WHAT YOU SHOULD DO | Reproduce word for word, from the entries below, the line with "SAMSON CARBON 61", the line with "total: 3237.65 -> 3282.56", and every line between them, and nothing more.

--- DATASET CONTENT ---

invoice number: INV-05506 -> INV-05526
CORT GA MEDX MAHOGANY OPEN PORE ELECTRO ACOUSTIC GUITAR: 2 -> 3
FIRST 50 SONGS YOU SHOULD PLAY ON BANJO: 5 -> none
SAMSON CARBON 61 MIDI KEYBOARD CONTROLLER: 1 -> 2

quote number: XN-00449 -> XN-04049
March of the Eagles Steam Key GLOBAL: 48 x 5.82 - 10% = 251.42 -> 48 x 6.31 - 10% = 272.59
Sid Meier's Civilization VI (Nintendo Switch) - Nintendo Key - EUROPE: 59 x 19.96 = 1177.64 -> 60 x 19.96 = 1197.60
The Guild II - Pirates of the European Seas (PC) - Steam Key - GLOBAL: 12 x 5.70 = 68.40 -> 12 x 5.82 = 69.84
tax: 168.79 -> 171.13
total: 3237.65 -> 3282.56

---
--- DATASET CONTENT ---

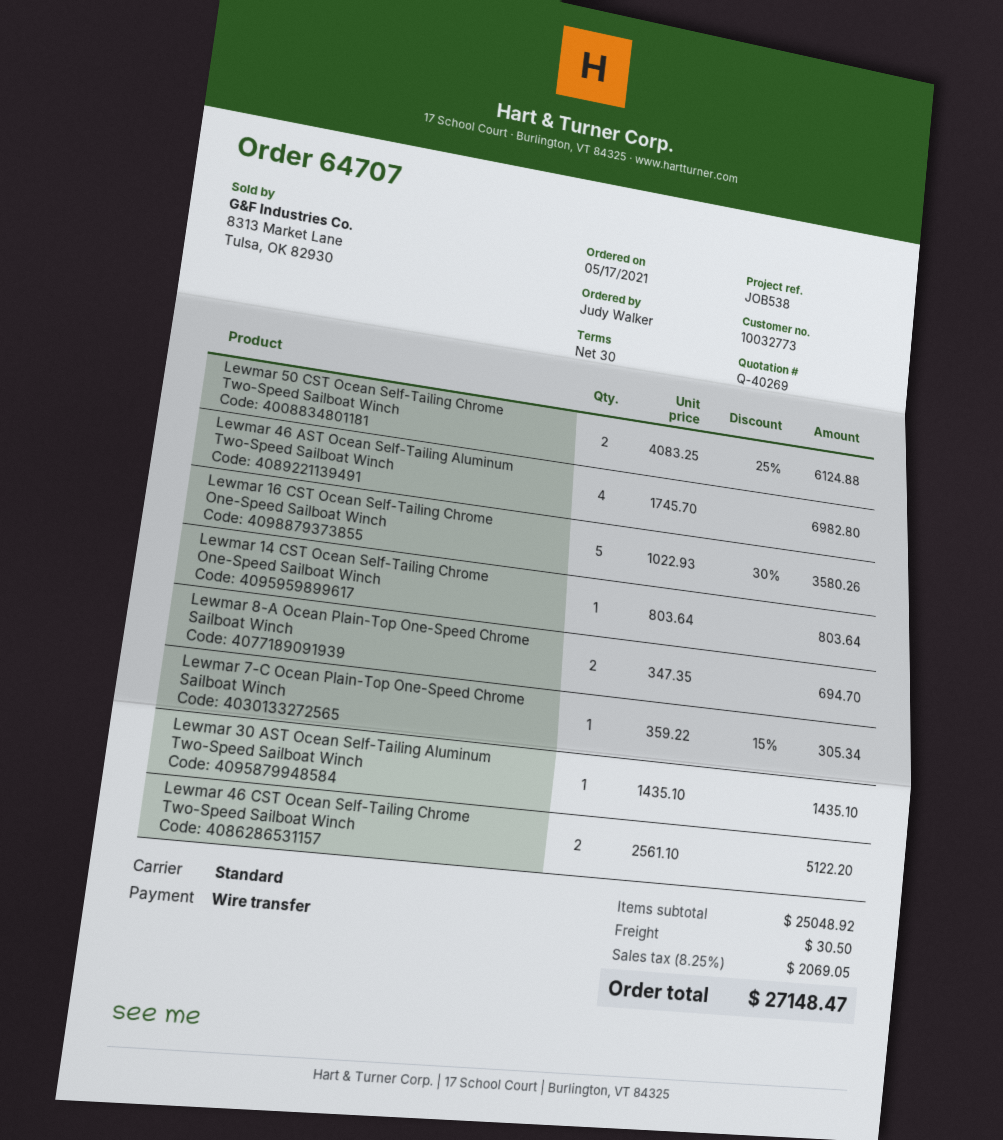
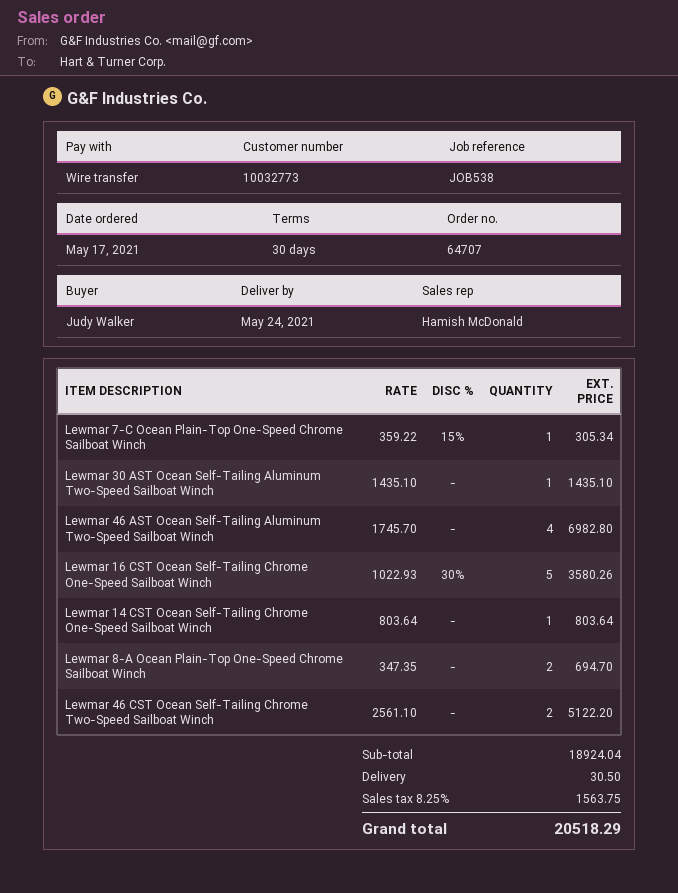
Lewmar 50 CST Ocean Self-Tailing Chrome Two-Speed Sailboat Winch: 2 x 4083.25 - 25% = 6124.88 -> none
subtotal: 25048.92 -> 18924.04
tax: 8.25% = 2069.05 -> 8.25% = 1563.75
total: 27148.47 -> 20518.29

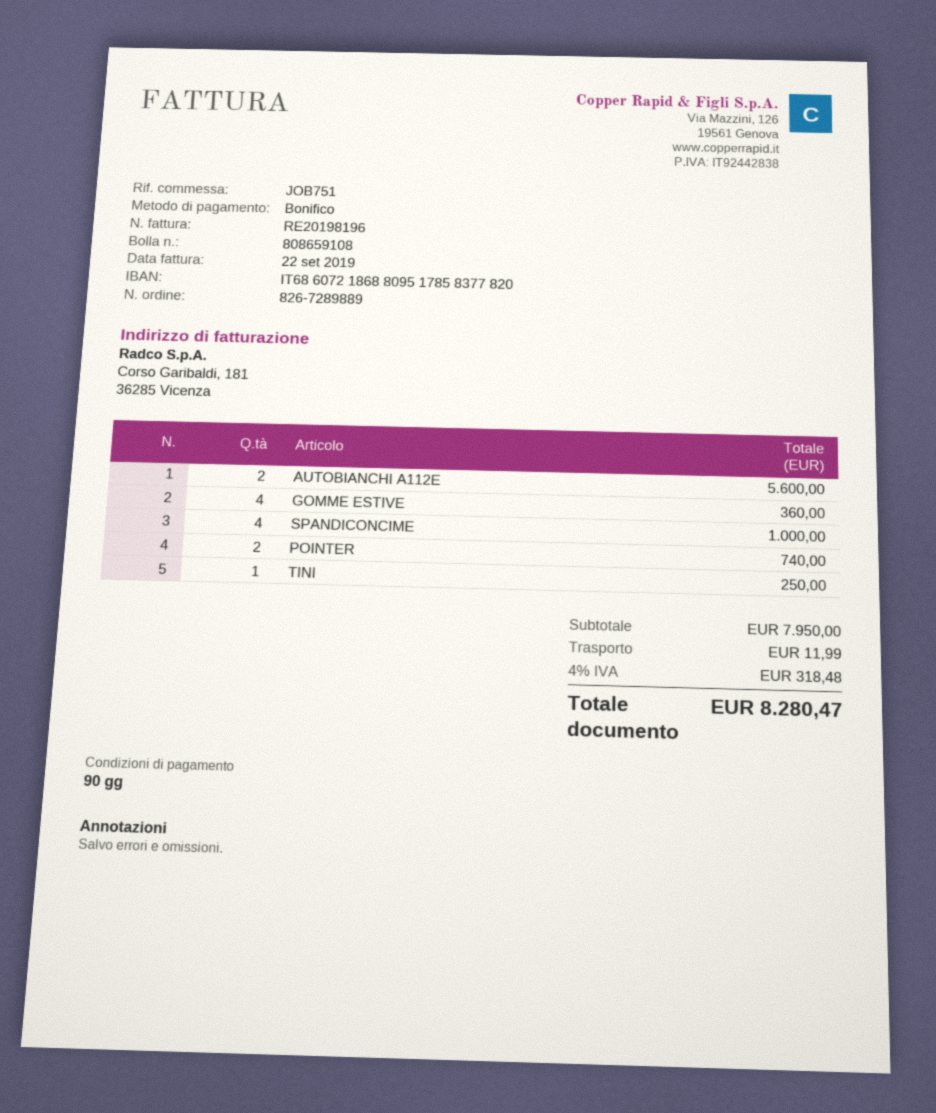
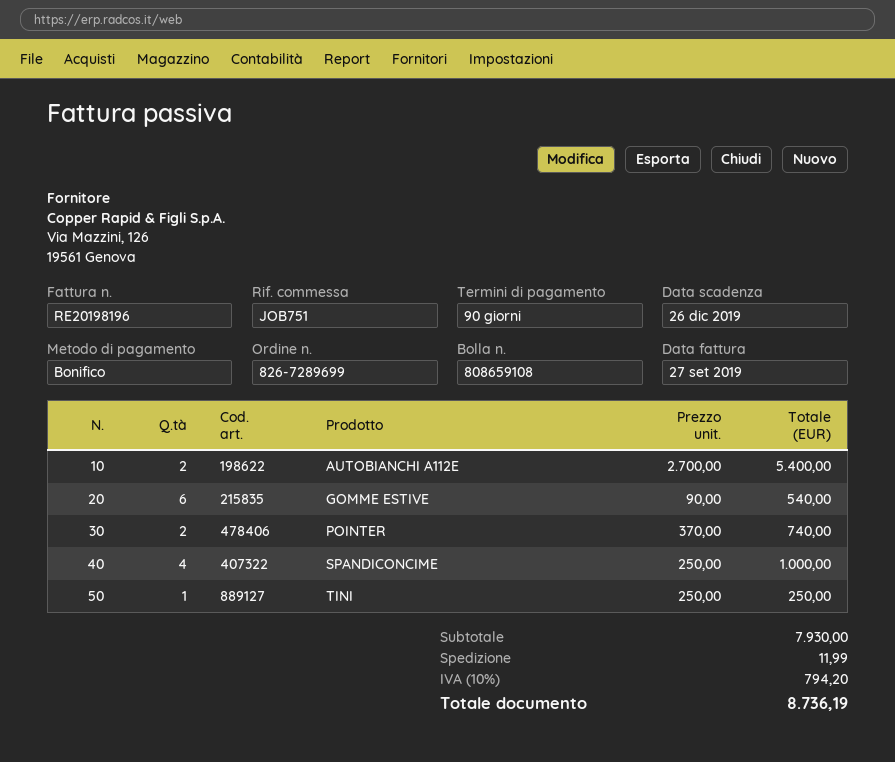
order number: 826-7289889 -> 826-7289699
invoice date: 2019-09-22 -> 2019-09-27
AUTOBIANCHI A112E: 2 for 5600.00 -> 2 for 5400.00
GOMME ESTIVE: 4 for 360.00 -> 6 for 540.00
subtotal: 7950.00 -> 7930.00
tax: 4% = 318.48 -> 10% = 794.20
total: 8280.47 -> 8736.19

---

SOLUTION TO THIS PROBLEM |
SAMSON CARBON 61 MIDI KEYBOARD CONTROLLER: 1 -> 2

quote number: XN-00449 -> XN-04049
March of the Eagles Steam Key GLOBAL: 48 x 5.82 - 10% = 251.42 -> 48 x 6.31 - 10% = 272.59
Sid Meier's Civilization VI (Nintendo Switch) - Nintendo Key - EUROPE: 59 x 19.96 = 1177.64 -> 60 x 19.96 = 1197.60
The Guild II - Pirates of the European Seas (PC) - Steam Key - GLOBAL: 12 x 5.70 = 68.40 -> 12 x 5.82 = 69.84
tax: 168.79 -> 171.13
total: 3237.65 -> 3282.56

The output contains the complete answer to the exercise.